Posted on 20 Feb 2012 at 12:06am

A lawmaker is pushing for the promotion of the rights of mobile phone subscribers by requiring telecommunications service companies to provide the public with detailed information of their services.

Bayan Muna party-list Rep. Teddy Casiño has authored House Bill 5653, which seeks to ensure a pro-people telecommunications industry and promote consumer welfare.

Under the measure to be known as “The Mobile Phone Subscribers Act,” mobile phone service providers, distributors, and retailers are required to file a petition to the National Telecommunications Commission every time they intend to implement any changes in the market price ceilings of basic mobile phone services.

The NTC is also mandated to set the minimum performance metrics based on the success rate of calls, acceptable level of noise in voice calls, network latency and propagation delay and data drops and unreceived data packets.
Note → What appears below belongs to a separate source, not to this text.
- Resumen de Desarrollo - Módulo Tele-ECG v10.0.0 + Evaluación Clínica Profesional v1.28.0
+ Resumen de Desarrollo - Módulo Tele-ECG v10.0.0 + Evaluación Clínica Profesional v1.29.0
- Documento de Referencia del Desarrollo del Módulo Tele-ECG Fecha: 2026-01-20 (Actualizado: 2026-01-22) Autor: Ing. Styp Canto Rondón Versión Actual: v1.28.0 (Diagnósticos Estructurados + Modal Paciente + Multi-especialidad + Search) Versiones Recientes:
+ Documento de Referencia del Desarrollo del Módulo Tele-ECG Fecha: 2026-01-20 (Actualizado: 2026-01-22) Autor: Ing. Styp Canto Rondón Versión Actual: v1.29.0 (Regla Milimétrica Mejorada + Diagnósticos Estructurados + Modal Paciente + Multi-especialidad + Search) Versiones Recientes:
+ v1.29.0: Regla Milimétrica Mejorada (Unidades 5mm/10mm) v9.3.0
The bill also provides that expiry of prepaid credits be prohibited until such credit has been fully consumed. It also proposes that a subscriber of mobile telephone services shall only be billed for the actual airtime usage and number of messages sent.

Also, the six seconds of actual use shall be billed at the rate of one-tenth of a minute using the applicable rate for the particular plan of the mobile phone, whether a post-paid or pre-paid service subscriber.

Pre-paid subscribers bill breakdown shall have a detailed billing at no cost to the subscriber, on the usage of their mobile cellular phone by presenting their consumed pre-paid care or load credit tracer numbers to the designated business center of the service providers within seven working days after the consumption or expiration of prepaid cards or load credits.

The bill prohibits the charging of inter-network access charges for communication, over and above the prices for mobile phone services, between mobile phones utilizing SIM cards issued by different service providers.

It also prohibits unsolicited commercial advertisement sent through SMS, recorded voice calls or other supplementary mobile phone services, retention and disclosure by the service providers of the subscribers’ personal information for promotion or for a marketing program.

Mobile phone service providers are required to adopt a cellular mobile telephony system that will allow subscribers to retain mobile numbers even after they switch service providers.

The Departments of Transporation and communication (DOTC), Trade and Industry (DTI), NTC and other relevant government agencies are directed to implement the rules and regulations of the proposed legislation.

Violators face a maximum fine of P10,000.00 for any person giving false or misleading data or information and P10,000,000,00 if the offender is a corporation and/or suspension or revocation of its franchise.